(Beginning of INPUT)

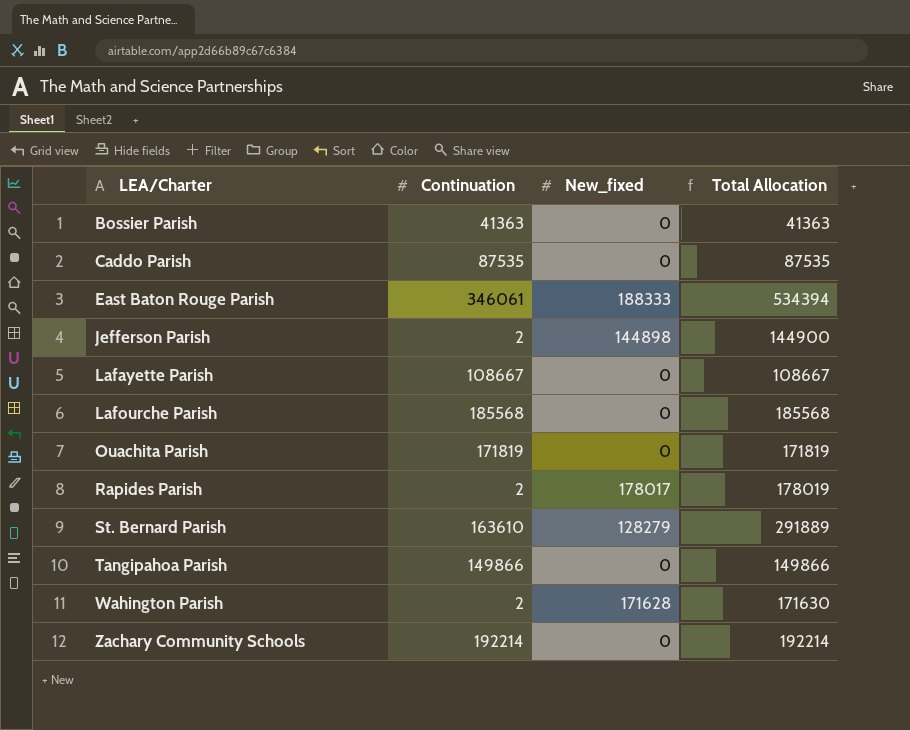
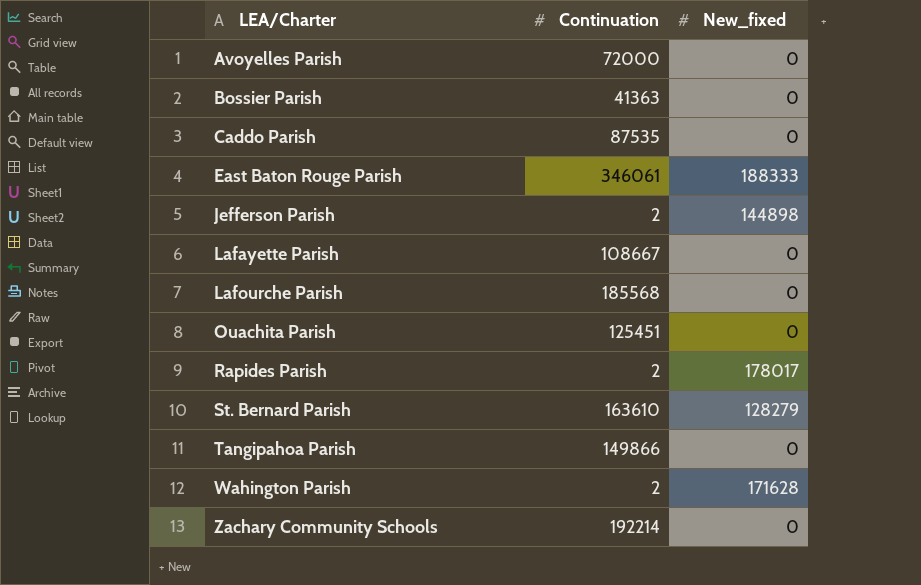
column Total Allocation | formula: [Continuation] + [New_fixed] -> none
row Avoyelles Parish: none -> 72000 | 0
Ouachita Parish | Continuation: 171819 -> 125451

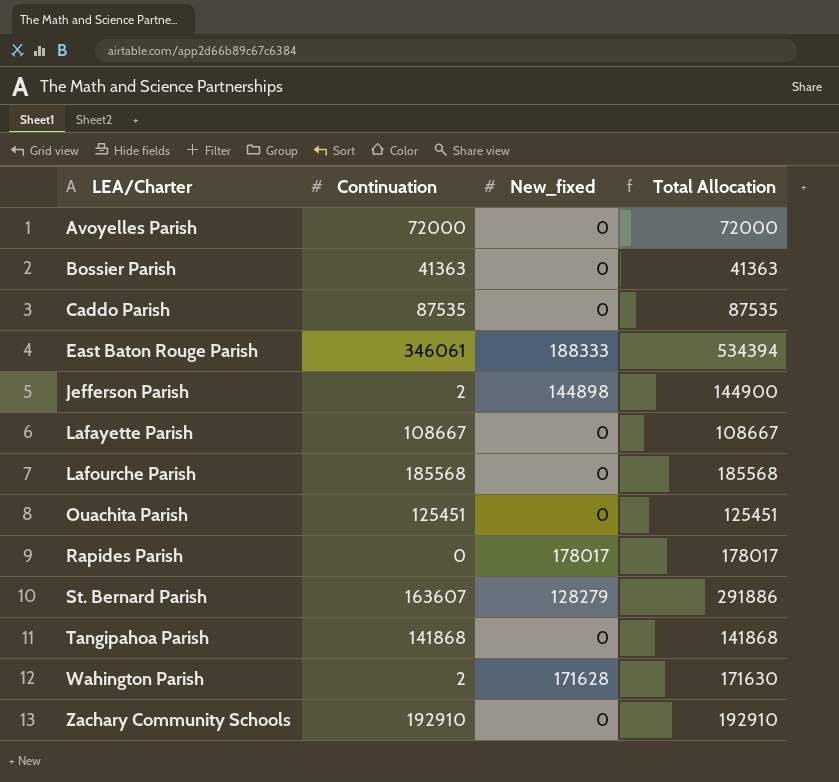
column Total Allocation | formula: none -> [Continuation] + [New_fixed]
Rapides Parish | Continuation: 2 -> 0
St. Bernard Parish | Continuation: 163610 -> 163607
Tangipahoa Parish | Continuation: 149866 -> 141868
Zachary Community Schools | Continuation: 192214 -> 192910

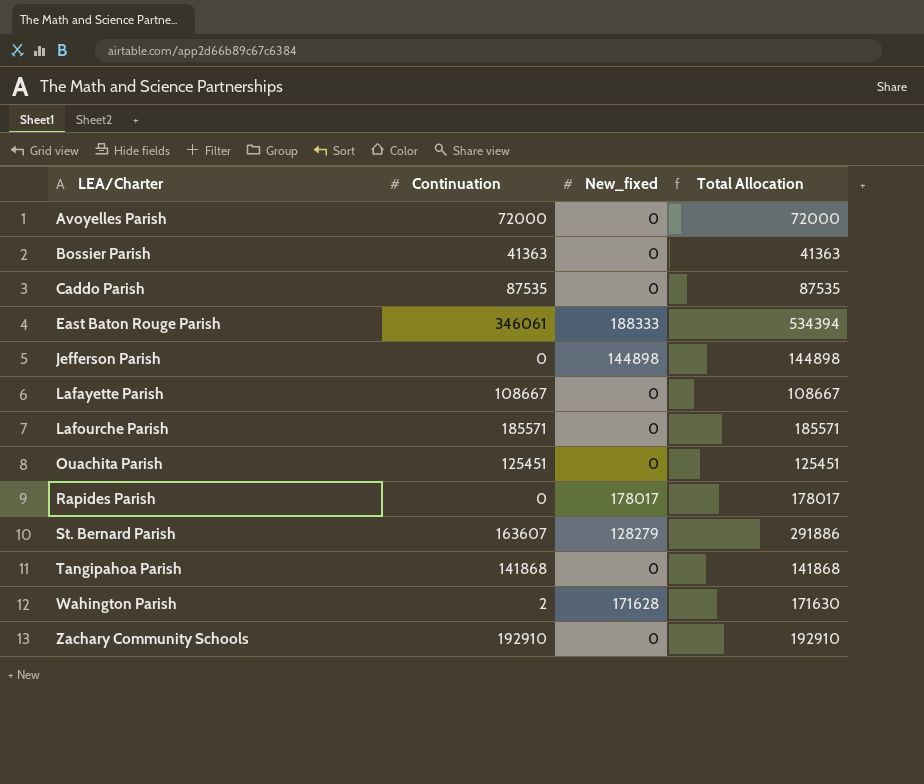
Jefferson Parish | Continuation: 2 -> 0
Jefferson Parish | Total Allocation: 144900 -> 144898
Lafourche Parish | Continuation: 185568 -> 185571
Lafourche Parish | Total Allocation: 185568 -> 185571

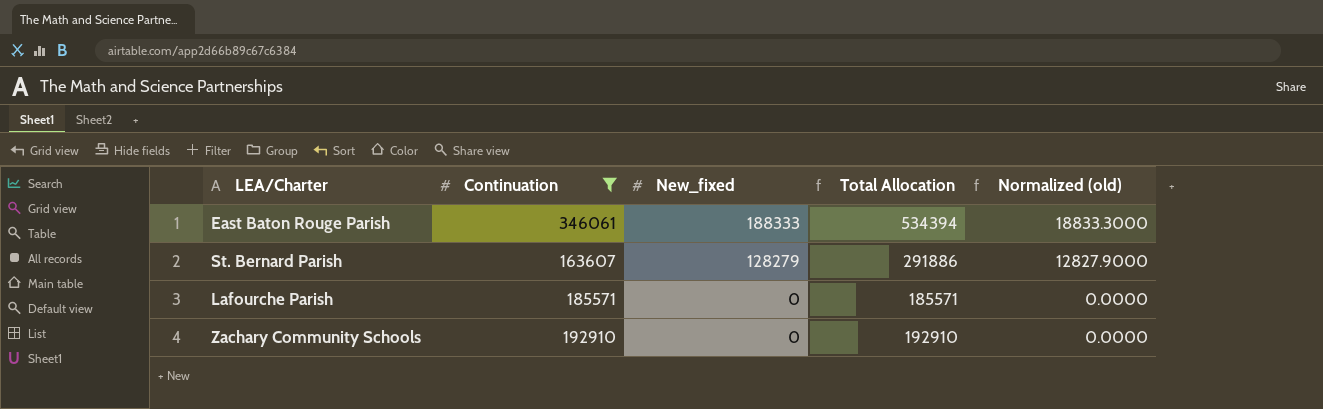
filter: none -> Continuation >= 163607
row order: LEA/Charter ascending -> New_fixed descending
column Normalized (old) | formula: none -> [New_fixed] * 0.1

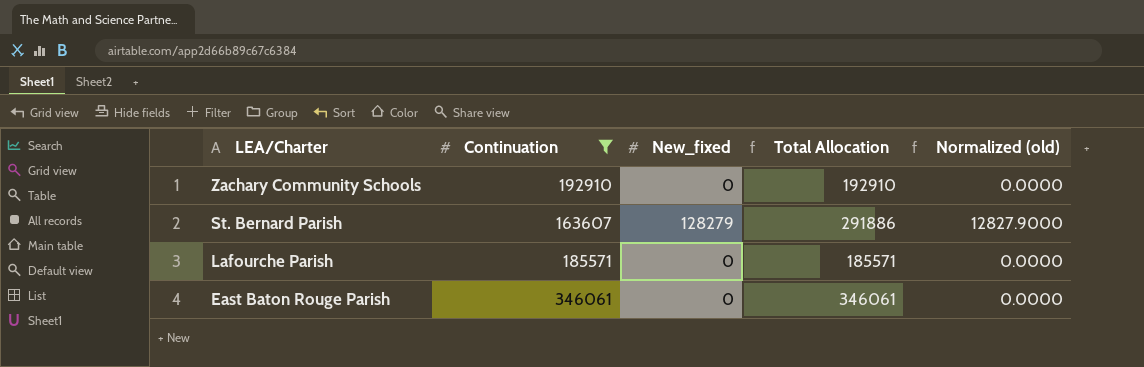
row order: New_fixed descending -> LEA/Charter descending
East Baton Rouge Parish | New_fixed: 188333 -> 0
East Baton Rouge Parish | Total Allocation: 534394 -> 346061
East Baton Rouge Parish | Normalized (old): 18833.3000 -> 0.0000

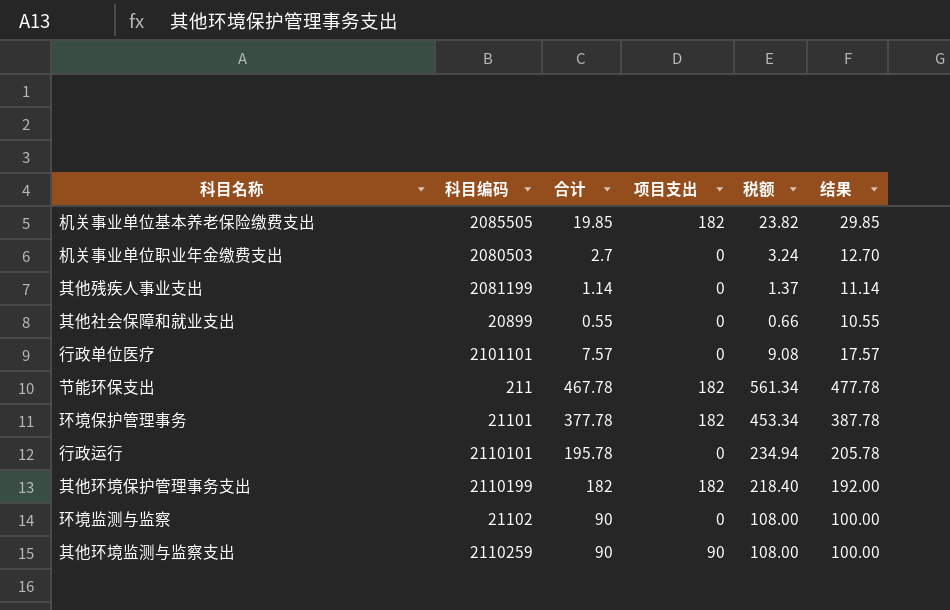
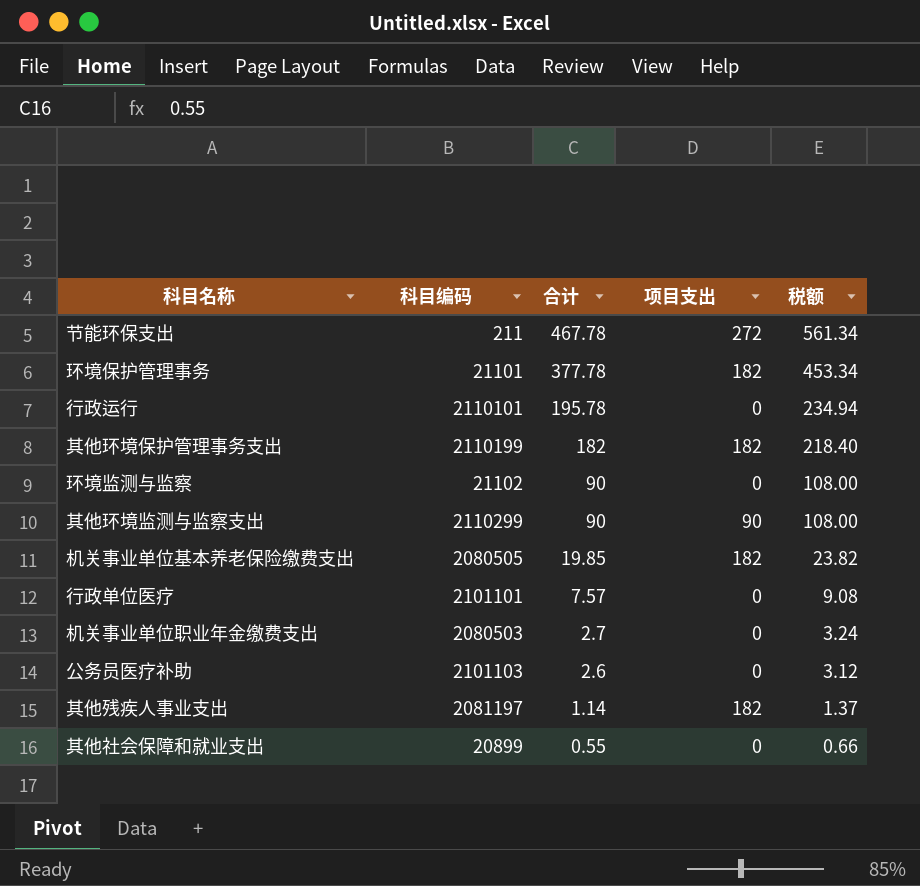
row order: none -> 合计 descending
column 结果 | formula: [合计] + 10 -> none
节能环保支出 | 项目支出: 182 -> 272
其他环境监测与监察支出 | 科目编码: 2110259 -> 2110299
机关事业单位基本养老保险缴费支出 | 科目编码: 2085505 -> 2080505
row 公务员医疗补助: none -> 2101103 | 2.6 | 0 | 3.12
其他残疾人事业支出 | 科目编码: 2081199 -> 2081197
其他残疾人事业支出 | 项目支出: 0 -> 182

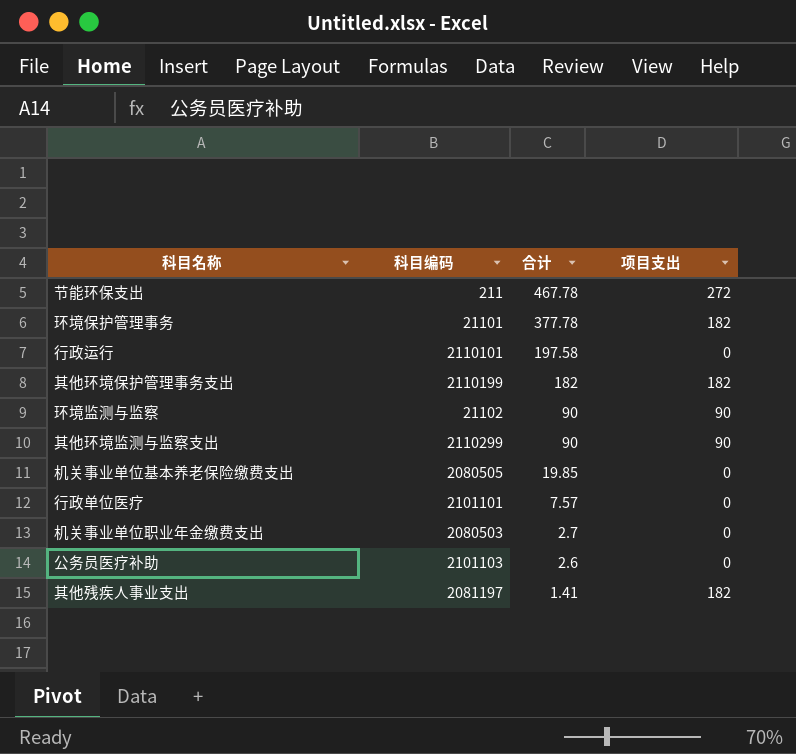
column 税额 | formula: [合计] * 1.2 -> none
row 其他社会保障和就业支出: 20899 | 0.55 | 0 | 0.66 -> none
行政运行 | 合计: 195.78 -> 197.58
环境监测与监察 | 项目支出: 0 -> 90
机关事业单位基本养老保险缴费支出 | 项目支出: 182 -> 0
其他残疾人事业支出 | 合计: 1.14 -> 1.41

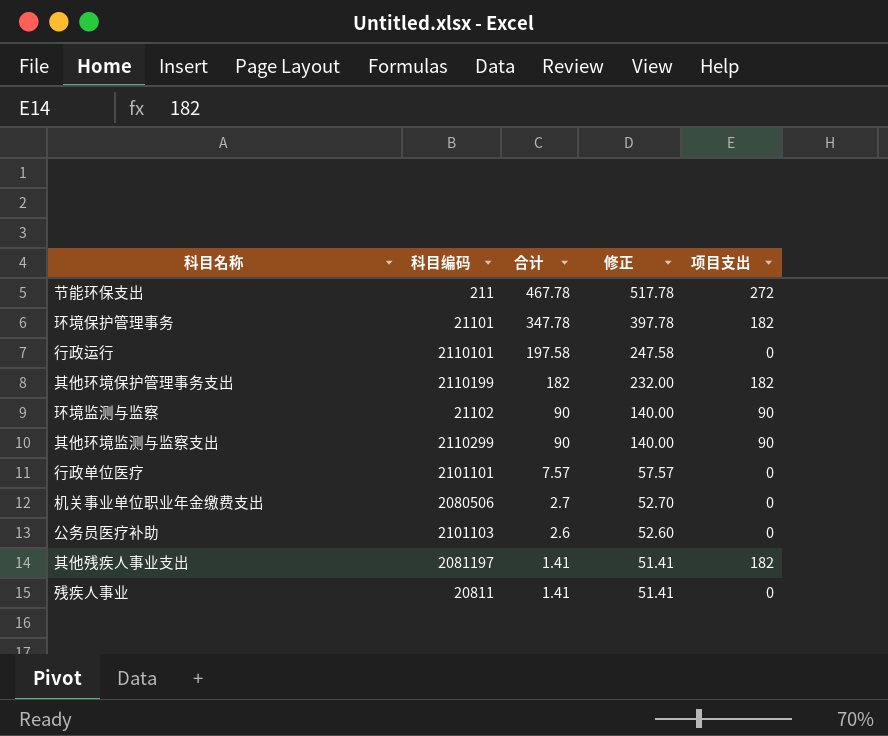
column 修正 | formula: none -> [合计] + 50
row 机关事业单位基本养老保险缴费支出: 2080505 | 19.85 | 0 -> none
环境保护管理事务 | 合计: 377.78 -> 347.78
机关事业单位职业年金缴费支出 | 科目编码: 2080503 -> 2080506
row 残疾人事业: none -> 20811 | 1.41 | 51.41 | 0

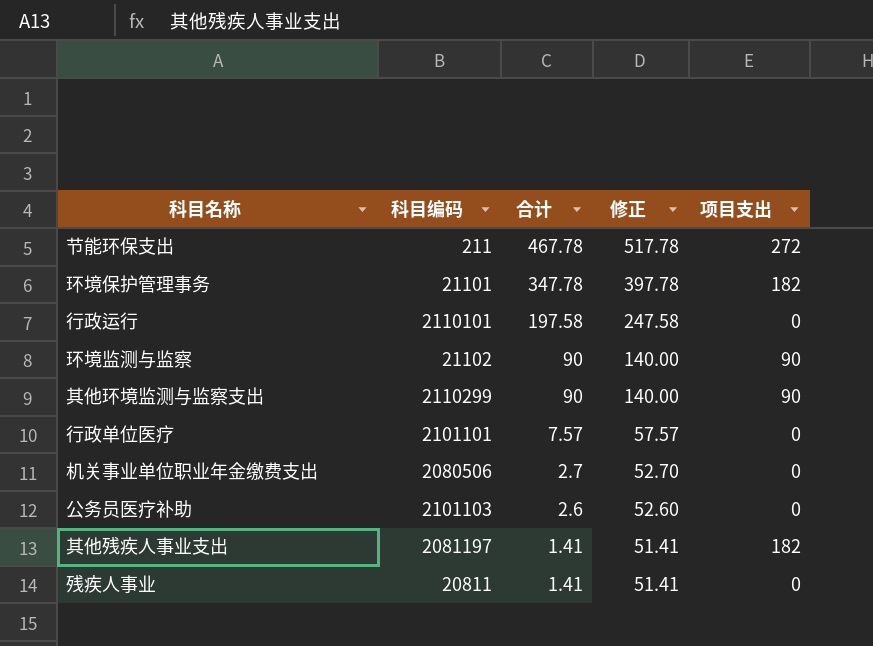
row 其他环境保护管理事务支出: 2110199 | 182 | 232.00 | 182 -> none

(End of INPUT)

WHAT THE TASK REQUIRES:
A word-for-word repeat of the lines from the line with "row 残疾人事业: none -> 20811 | 1.41 | 51.41 | 0" to the last line of the data, both ends included and pictures left out, is all that should appear.

RESULT FOR THIS TASK:
row 残疾人事业: none -> 20811 | 1.41 | 51.41 | 0

row 其他环境保护管理事务支出: 2110199 | 182 | 232.00 | 182 -> none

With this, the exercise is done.